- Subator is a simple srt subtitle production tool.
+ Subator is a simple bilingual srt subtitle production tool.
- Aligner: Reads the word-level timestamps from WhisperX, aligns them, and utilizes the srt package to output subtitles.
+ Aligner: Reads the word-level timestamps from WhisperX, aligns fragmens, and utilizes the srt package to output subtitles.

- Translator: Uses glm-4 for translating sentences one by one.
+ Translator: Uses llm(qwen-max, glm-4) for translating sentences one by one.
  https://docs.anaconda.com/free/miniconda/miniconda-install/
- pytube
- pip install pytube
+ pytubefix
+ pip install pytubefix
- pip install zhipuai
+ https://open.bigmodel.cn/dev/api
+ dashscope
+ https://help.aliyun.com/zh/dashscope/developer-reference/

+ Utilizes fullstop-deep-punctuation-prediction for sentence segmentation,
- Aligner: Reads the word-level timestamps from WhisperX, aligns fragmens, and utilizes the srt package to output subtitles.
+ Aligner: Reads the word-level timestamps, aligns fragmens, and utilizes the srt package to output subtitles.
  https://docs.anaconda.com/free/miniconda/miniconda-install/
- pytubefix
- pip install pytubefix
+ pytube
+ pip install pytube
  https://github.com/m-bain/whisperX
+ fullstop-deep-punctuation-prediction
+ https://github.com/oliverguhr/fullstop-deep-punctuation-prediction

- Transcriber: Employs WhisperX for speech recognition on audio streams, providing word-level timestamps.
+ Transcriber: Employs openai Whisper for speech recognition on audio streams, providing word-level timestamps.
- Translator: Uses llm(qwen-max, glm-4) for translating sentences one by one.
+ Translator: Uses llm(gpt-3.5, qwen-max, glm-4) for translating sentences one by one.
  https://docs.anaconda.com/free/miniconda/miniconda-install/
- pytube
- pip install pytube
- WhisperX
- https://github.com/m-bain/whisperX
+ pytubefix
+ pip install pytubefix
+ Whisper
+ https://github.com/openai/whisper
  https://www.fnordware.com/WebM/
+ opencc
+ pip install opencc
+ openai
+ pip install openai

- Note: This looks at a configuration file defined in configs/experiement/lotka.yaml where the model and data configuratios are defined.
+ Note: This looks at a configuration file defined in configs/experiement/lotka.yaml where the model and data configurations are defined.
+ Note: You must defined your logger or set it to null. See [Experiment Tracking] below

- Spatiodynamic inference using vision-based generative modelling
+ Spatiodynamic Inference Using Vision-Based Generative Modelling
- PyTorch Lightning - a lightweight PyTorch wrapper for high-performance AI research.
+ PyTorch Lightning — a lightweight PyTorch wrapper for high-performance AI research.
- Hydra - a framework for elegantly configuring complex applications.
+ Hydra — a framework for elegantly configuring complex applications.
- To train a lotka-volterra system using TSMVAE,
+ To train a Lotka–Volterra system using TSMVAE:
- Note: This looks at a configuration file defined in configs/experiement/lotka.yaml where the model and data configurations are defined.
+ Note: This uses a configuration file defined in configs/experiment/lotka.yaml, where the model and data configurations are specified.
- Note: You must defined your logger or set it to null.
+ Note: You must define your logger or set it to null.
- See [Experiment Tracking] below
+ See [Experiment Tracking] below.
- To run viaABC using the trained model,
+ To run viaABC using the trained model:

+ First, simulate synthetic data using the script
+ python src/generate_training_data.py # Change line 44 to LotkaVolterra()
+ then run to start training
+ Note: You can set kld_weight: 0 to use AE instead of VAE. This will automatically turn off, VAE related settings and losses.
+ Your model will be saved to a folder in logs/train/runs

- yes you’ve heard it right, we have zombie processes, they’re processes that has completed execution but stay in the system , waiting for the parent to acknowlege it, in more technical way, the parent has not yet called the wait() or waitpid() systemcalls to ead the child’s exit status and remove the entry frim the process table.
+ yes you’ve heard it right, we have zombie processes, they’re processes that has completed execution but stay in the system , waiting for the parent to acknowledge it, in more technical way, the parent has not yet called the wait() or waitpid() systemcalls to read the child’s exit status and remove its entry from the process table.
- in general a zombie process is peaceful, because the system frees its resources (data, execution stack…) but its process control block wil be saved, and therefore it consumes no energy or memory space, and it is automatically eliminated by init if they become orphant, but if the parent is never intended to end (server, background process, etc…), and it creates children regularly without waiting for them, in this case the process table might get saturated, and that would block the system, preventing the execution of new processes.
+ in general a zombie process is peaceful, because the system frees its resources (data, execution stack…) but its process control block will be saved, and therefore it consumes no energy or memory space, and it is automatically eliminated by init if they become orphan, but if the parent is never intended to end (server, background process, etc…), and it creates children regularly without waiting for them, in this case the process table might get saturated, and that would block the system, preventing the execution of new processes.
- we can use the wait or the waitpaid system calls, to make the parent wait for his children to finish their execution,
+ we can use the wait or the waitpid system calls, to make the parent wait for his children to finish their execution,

+++

#### WORK INSTRUCTIONS:
All of the records need to be returned exactly as they are.

#### RESPONSE BOX:
- Subator is a simple srt subtitle production tool.
+ Subator is a simple bilingual srt subtitle production tool.
- Aligner: Reads the word-level timestamps from WhisperX, aligns them, and utilizes the srt package to output subtitles.
+ Aligner: Reads the word-level timestamps from WhisperX, aligns fragmens, and utilizes the srt package to output subtitles.

- Translator: Uses glm-4 for translating sentences one by one.
+ Translator: Uses llm(qwen-max, glm-4) for translating sentences one by one.
  https://docs.anaconda.com/free/miniconda/miniconda-install/
- pytube
- pip install pytube
+ pytubefix
+ pip install pytubefix
- pip install zhipuai
+ https://open.bigmodel.cn/dev/api
+ dashscope
+ https://help.aliyun.com/zh/dashscope/developer-reference/

+ Utilizes fullstop-deep-punctuation-prediction for sentence segmentation,
- Aligner: Reads the word-level timestamps from WhisperX, aligns fragmens, and utilizes the srt package to output subtitles.
+ Aligner: Reads the word-level timestamps, aligns fragmens, and utilizes the srt package to output subtitles.
  https://docs.anaconda.com/free/miniconda/miniconda-install/
- pytubefix
- pip install pytubefix
+ pytube
+ pip install pytube
  https://github.com/m-bain/whisperX
+ fullstop-deep-punctuation-prediction
+ https://github.com/oliverguhr/fullstop-deep-punctuation-prediction

- Transcriber: Employs WhisperX for speech recognition on audio streams, providing word-level timestamps.
+ Transcriber: Employs openai Whisper for speech recognition on audio streams, providing word-level timestamps.
- Translator: Uses llm(qwen-max, glm-4) for translating sentences one by one.
+ Translator: Uses llm(gpt-3.5, qwen-max, glm-4) for translating sentences one by one.
  https://docs.anaconda.com/free/miniconda/miniconda-install/
- pytube
- pip install pytube
- WhisperX
- https://github.com/m-bain/whisperX
+ pytubefix
+ pip install pytubefix
+ Whisper
+ https://github.com/openai/whisper
  https://www.fnordware.com/WebM/
+ opencc
+ pip install opencc
+ openai
+ pip install openai

- Note: This looks at a configuration file defined in configs/experiement/lotka.yaml where the model and data configuratios are defined.
+ Note: This looks at a configuration file defined in configs/experiement/lotka.yaml where the model and data configurations are defined.
+ Note: You must defined your logger or set it to null. See [Experiment Tracking] below

- Spatiodynamic inference using vision-based generative modelling
+ Spatiodynamic Inference Using Vision-Based Generative Modelling
- PyTorch Lightning - a lightweight PyTorch wrapper for high-performance AI research.
+ PyTorch Lightning — a lightweight PyTorch wrapper for high-performance AI research.
- Hydra - a framework for elegantly configuring complex applications.
+ Hydra — a framework for elegantly configuring complex applications.
- To train a lotka-volterra system using TSMVAE,
+ To train a Lotka–Volterra system using TSMVAE:
- Note: This looks at a configuration file defined in configs/experiement/lotka.yaml where the model and data configurations are defined.
+ Note: This uses a configuration file defined in configs/experiment/lotka.yaml, where the model and data configurations are specified.
- Note: You must defined your logger or set it to null.
+ Note: You must define your logger or set it to null.
- See [Experiment Tracking] below
+ See [Experiment Tracking] below.
- To run viaABC using the trained model,
+ To run viaABC using the trained model:

+ First, simulate synthetic data using the script
+ python src/generate_training_data.py # Change line 44 to LotkaVolterra()
+ then run to start training
+ Note: You can set kld_weight: 0 to use AE instead of VAE. This will automatically turn off, VAE related settings and losses.
+ Your model will be saved to a folder in logs/train/runs

- yes you’ve heard it right, we have zombie processes, they’re processes that has completed execution but stay in the system , waiting for the parent to acknowlege it, in more technical way, the parent has not yet called the wait() or waitpid() systemcalls to ead the child’s exit status and remove the entry frim the process table.
+ yes you’ve heard it right, we have zombie processes, they’re processes that has completed execution but stay in the system , waiting for the parent to acknowledge it, in more technical way, the parent has not yet called the wait() or waitpid() systemcalls to read the child’s exit status and remove its entry from the process table.
- in general a zombie process is peaceful, because the system frees its resources (data, execution stack…) but its process control block wil be saved, and therefore it consumes no energy or memory space, and it is automatically eliminated by init if they become orphant, but if the parent is never intended to end (server, background process, etc…), and it creates children regularly without waiting for them, in this case the process table might get saturated, and that would block the system, preventing the execution of new processes.
+ in general a zombie process is peaceful, because the system frees its resources (data, execution stack…) but its process control block will be saved, and therefore it consumes no energy or memory space, and it is automatically eliminated by init if they become orphan, but if the parent is never intended to end (server, background process, etc…), and it creates children regularly without waiting for them, in this case the process table might get saturated, and that would block the system, preventing the execution of new processes.
- we can use the wait or the waitpaid system calls, to make the parent wait for his children to finish their execution,
+ we can use the wait or the waitpid system calls, to make the parent wait for his children to finish their execution,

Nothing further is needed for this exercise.